Across the records below, report how many lines include the word "left", stating the number alone.

[Web document revisions]
-=-=-=-=-
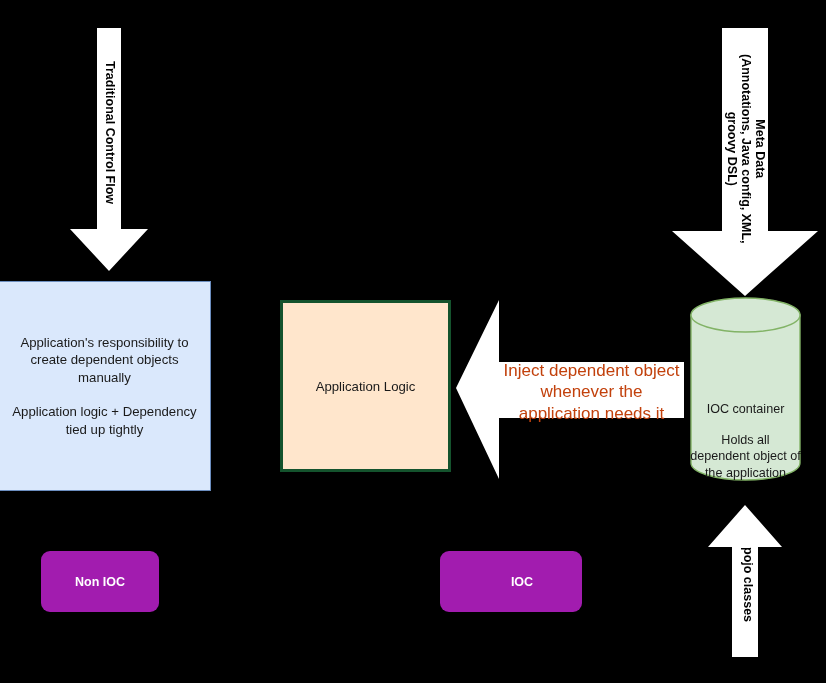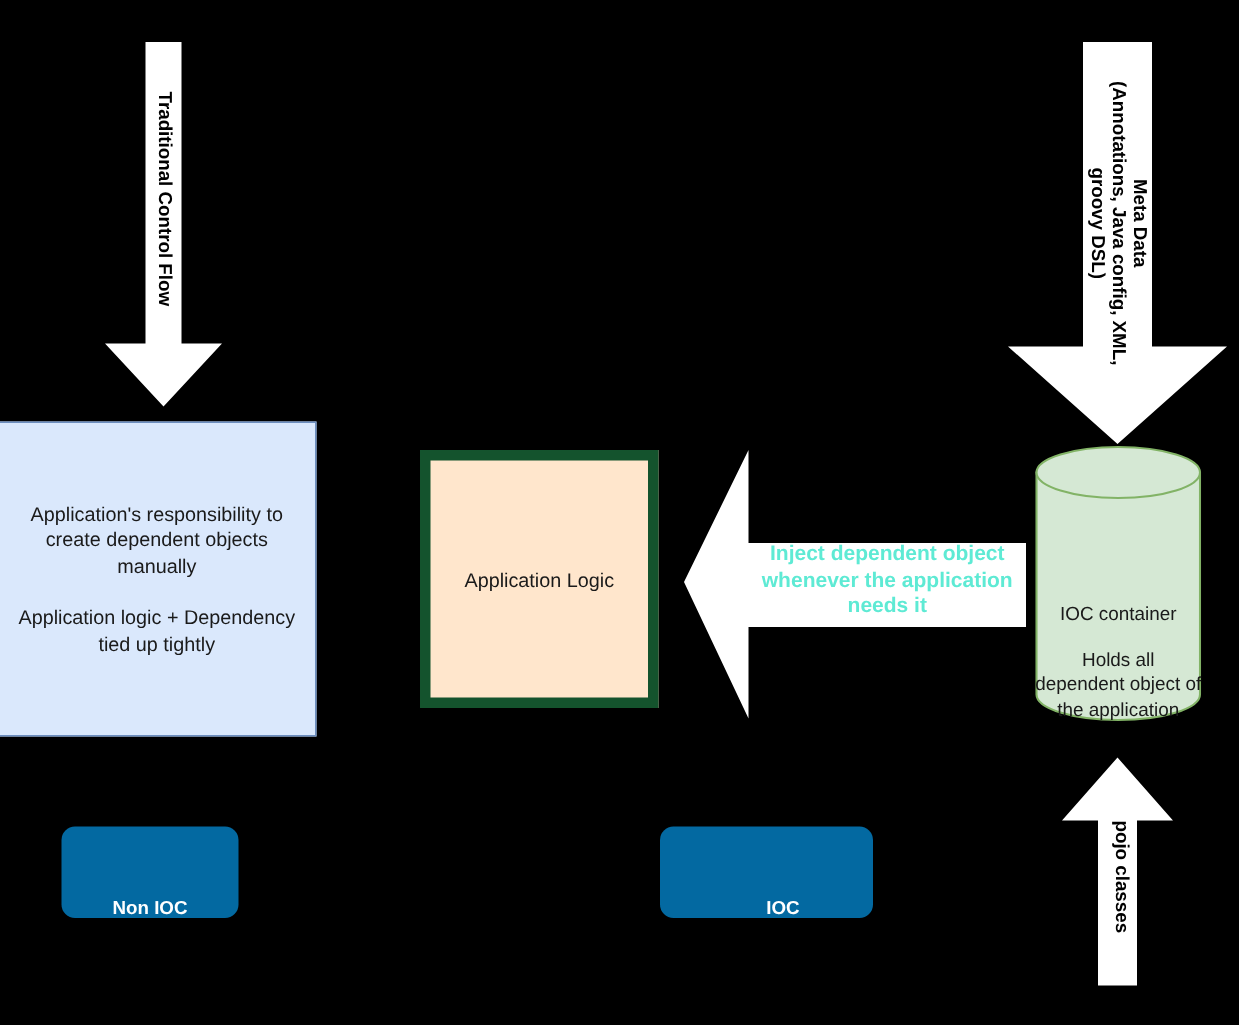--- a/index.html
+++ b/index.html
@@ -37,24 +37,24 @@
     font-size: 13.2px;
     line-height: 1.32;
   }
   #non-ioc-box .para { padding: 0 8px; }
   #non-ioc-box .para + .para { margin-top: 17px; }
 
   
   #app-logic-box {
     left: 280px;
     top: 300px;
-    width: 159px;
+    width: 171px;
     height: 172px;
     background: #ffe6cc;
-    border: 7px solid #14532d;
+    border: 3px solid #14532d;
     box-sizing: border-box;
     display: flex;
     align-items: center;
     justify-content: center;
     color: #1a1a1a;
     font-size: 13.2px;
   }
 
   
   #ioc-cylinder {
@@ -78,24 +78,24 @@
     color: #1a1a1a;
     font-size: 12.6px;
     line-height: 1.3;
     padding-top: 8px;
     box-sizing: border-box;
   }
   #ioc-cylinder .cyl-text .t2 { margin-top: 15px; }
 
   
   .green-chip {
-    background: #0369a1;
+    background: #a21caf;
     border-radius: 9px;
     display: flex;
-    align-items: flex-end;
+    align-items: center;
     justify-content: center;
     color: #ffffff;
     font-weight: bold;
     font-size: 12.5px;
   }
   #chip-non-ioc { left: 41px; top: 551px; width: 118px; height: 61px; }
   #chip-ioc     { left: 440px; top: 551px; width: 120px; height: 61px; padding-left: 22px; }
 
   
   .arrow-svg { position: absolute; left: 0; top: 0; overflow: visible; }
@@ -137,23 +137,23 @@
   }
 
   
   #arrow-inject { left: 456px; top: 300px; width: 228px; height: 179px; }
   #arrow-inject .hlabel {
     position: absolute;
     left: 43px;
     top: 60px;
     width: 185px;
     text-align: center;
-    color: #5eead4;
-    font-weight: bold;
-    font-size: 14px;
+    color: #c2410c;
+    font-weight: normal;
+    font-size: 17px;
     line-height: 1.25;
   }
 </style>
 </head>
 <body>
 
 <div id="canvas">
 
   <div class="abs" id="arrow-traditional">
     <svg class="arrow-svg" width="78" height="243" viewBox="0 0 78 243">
-=-=-=-=-
• RESULT
6